Receiving news that a mammogram result is positive is understandably alarming, but receiving a false-positive result can also induce anxiety. However, researchers publishing in JAMA Internal Medicine say women's anxiety over such false-positive results is temporary and does not negatively impact a woman's well-being overall.
The researchers, led by Anna Tosteson of the Dartmouth Institute for Health Policy and Clinical Practice in New Hampshire, note that between 40-60% of women who experience routine screening mammography during a 10-year period will encounter a false-positive mammogram.
When this result occurs, the women must undergo additional testing, which sometimes includes a biopsy, in order to certify that there is no cancer.
The researchers say they anticipated that the increased anxiety and pain of extra tests would affect quality of life for such women, however, their study suggests otherwise.
To investigate the impact a false-positive mammogram has, they used data from the Digital Mammographic Imaging Screening Trial (DMIST), conducted by the American College of Radiology Imaging Network (ACIRN).
After studying personal anxiety and standard measures of overall health and well-being, the researchers measured the women's attitudes toward future screening, as well as whether they would prefer to have an imaginary new mammogram that had a lower chance of a false-positive outcome.
In total, 1,226 randomly selected women with positive and negative mammogram results were enrolled in the study, and follow-up interviews were taken from 1,028 of the women. Of these, 494 had false-positive results, the team notes.
More women with false-positives wanted to undergo screening in future
Researchers found that anxiety over false-positive mammography results was only temporary.
Of the women with a false-positive result, 50.6% reported their anxiety as moderate or higher, and 4.6% reported their anxiety as extreme.
However, the researchers say this anxiety did not affect the women's plans to undergo screening again during the next 2 years.
In detail, 25.7% of women with false-positive results said they were "more likely" to have future breast cancer screening done, compared with 14.2% of the women with negative results.

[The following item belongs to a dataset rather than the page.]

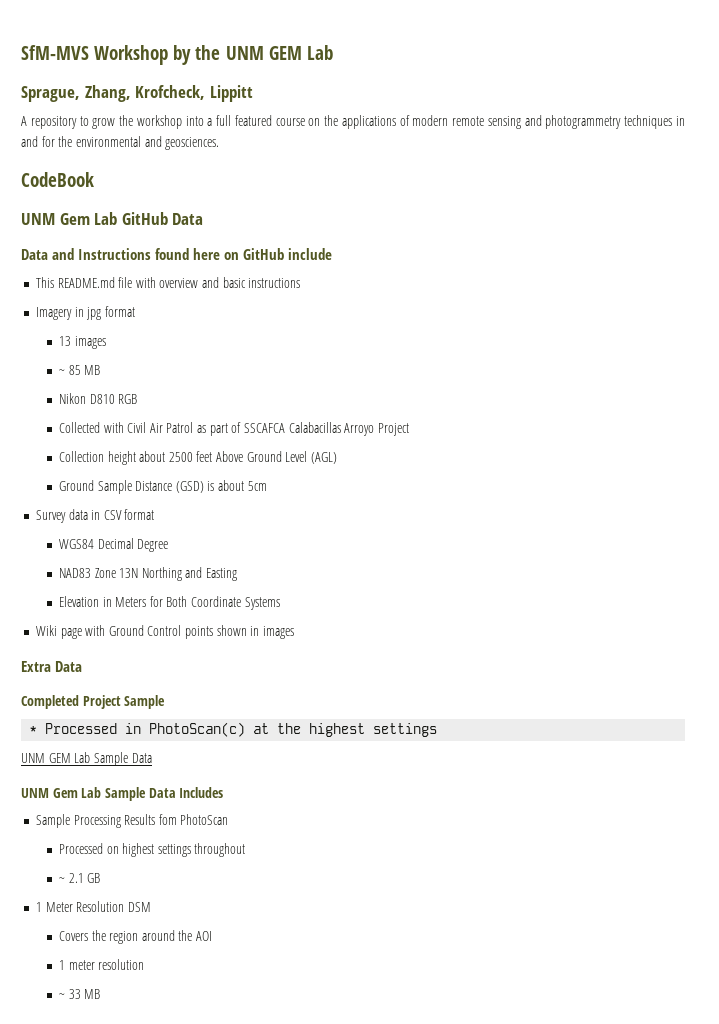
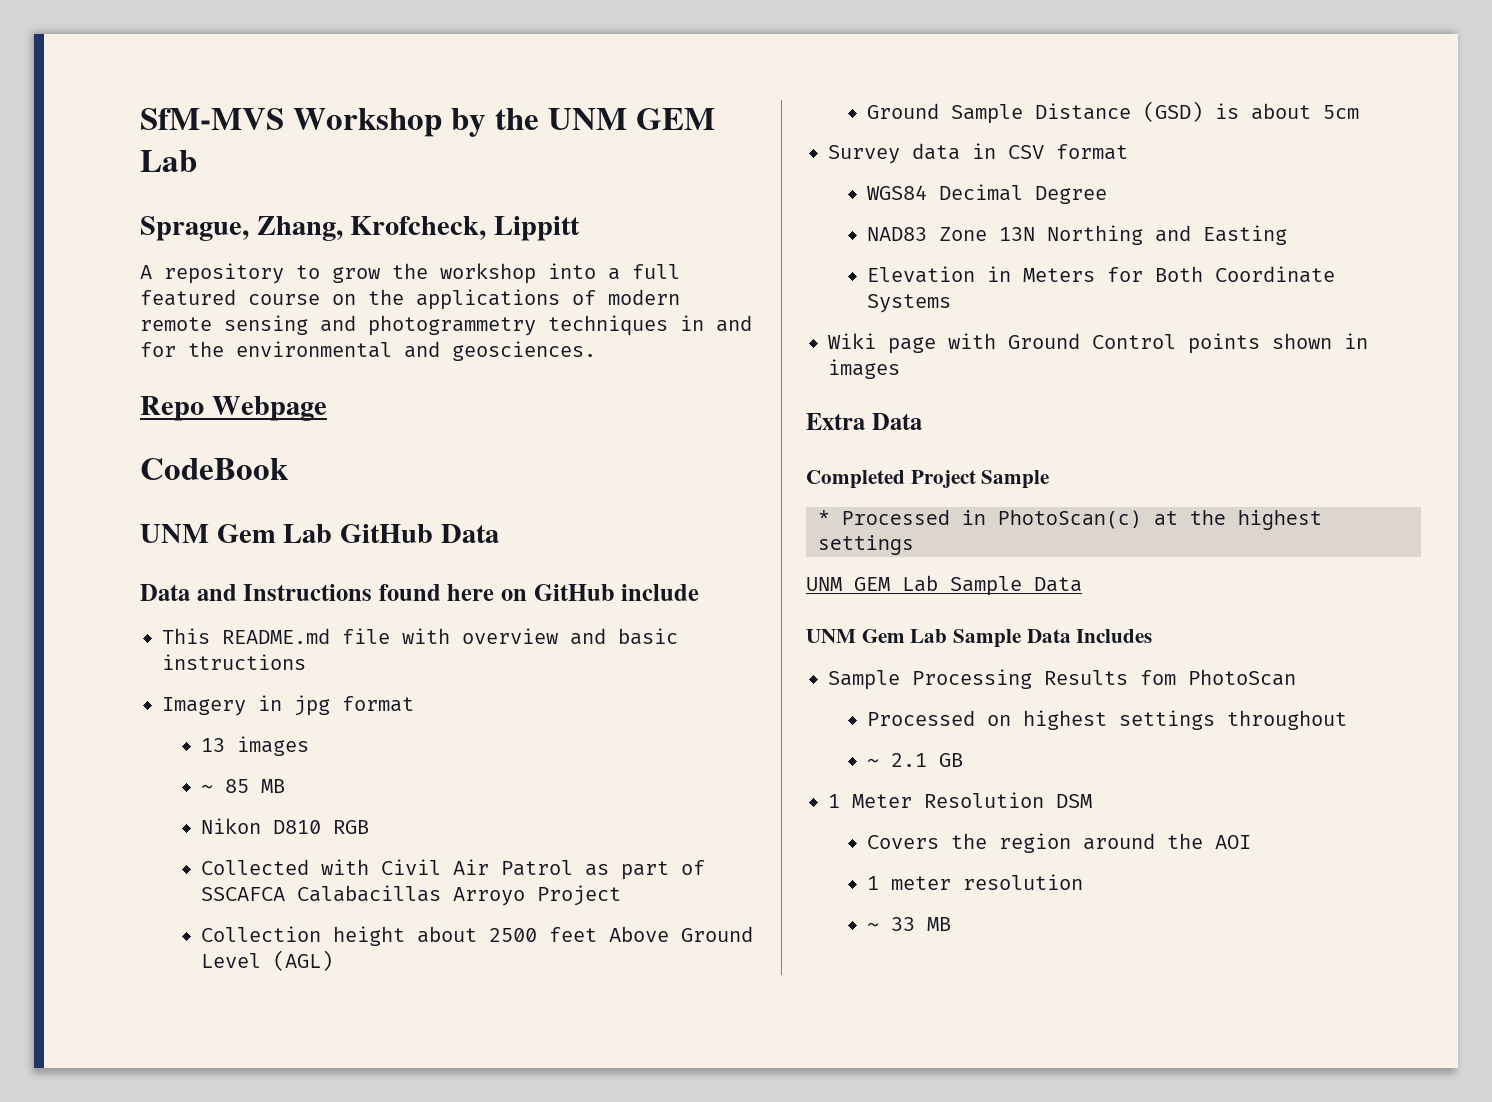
(220, 143) none -> [140,396,327,421] // Repo Webpage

So, women who received a false-positive result were more likely to plan to use breast cancer screening in the future, and the researchers say the women's results did not increase how much they preferred the new "hypothetical" mammogram with fewer false positives.
Commenting on their findings, Tosteson suggests they may provide clinicians with an opportunity to educate women further:
"With all the controversy about mammograms and whether they result in a net benefit or harm for women, it is important for women to be educated about possible screening outcomes. Women need to make informed decisions that are based on their own risks and preferences."
She adds that their findings could help those who counsel women about breast cancer screening, as well as those who develop screening guidelines for mammography.
"Most policy analyses of breast cancer screening have used assumptions about the harms of screening on health and overall well-being based on expert opinion rather than patient-reported outcomes," she says.